Last night, as I went to bed, the very first precints were announcing results in the US Presidential election. From small areas of eastern states, after about 12,000 votes had been counted, Obama stood at 48% while McCain had 52%. I went to bed with those numbers in my head, convinced that it was impossible for McCain to win but also allowing myself a few fleeting thoughts of just what it would mean if America rejected change for an old man clearly under the spell of the most divisive elements of a radicalising Republican party.
But I needn’t have worried. Ever since my original endorsement of Mr. Obama, in February 2007, he has achieved good results in the polls. Now, I’m not saying that part of his victory doesn’t come down to the $500m of donations he received, the huge voter registration drive or the support he received from diverse elements of the electorate. But let’s face it: there are different degrees of importance when you look at these matters. And my endorsement was one of the important ones.

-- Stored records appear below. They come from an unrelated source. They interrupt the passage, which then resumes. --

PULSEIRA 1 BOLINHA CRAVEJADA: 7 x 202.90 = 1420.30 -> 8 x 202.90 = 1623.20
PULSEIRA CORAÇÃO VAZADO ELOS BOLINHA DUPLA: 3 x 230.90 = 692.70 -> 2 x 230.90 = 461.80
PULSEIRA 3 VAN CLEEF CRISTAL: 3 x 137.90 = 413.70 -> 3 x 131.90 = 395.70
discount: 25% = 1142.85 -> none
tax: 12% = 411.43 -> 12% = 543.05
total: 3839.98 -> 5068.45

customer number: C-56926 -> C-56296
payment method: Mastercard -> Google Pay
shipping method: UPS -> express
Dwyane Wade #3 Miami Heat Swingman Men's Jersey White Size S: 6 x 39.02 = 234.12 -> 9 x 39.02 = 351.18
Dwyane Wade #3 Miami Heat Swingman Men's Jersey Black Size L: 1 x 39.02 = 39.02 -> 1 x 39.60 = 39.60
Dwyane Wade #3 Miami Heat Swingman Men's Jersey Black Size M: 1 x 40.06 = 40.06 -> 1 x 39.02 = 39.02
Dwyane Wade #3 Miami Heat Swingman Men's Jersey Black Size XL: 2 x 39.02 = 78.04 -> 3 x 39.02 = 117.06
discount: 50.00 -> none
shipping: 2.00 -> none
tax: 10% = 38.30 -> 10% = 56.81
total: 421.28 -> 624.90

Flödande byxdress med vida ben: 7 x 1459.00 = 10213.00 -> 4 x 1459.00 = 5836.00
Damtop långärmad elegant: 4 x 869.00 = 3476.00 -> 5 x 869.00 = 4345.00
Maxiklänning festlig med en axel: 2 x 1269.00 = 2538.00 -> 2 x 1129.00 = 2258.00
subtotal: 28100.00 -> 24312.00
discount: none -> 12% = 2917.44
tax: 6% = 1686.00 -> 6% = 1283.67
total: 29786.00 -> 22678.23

Seriously though, for those of you who worry that Obama’s just not far enough from McCain and the Republicans in terms of policy: you may well be right. But the important thing here is that positivity seems to have won out against the politics of fear, which is, if nothing else, a firm rejection of everything that nasty prick Bush (and his foul team of acolytes) stood for.
Bush remains president until late January next year. He’s apparently busy signing anti-environment legislation, destruction of the environment being something close to his heart.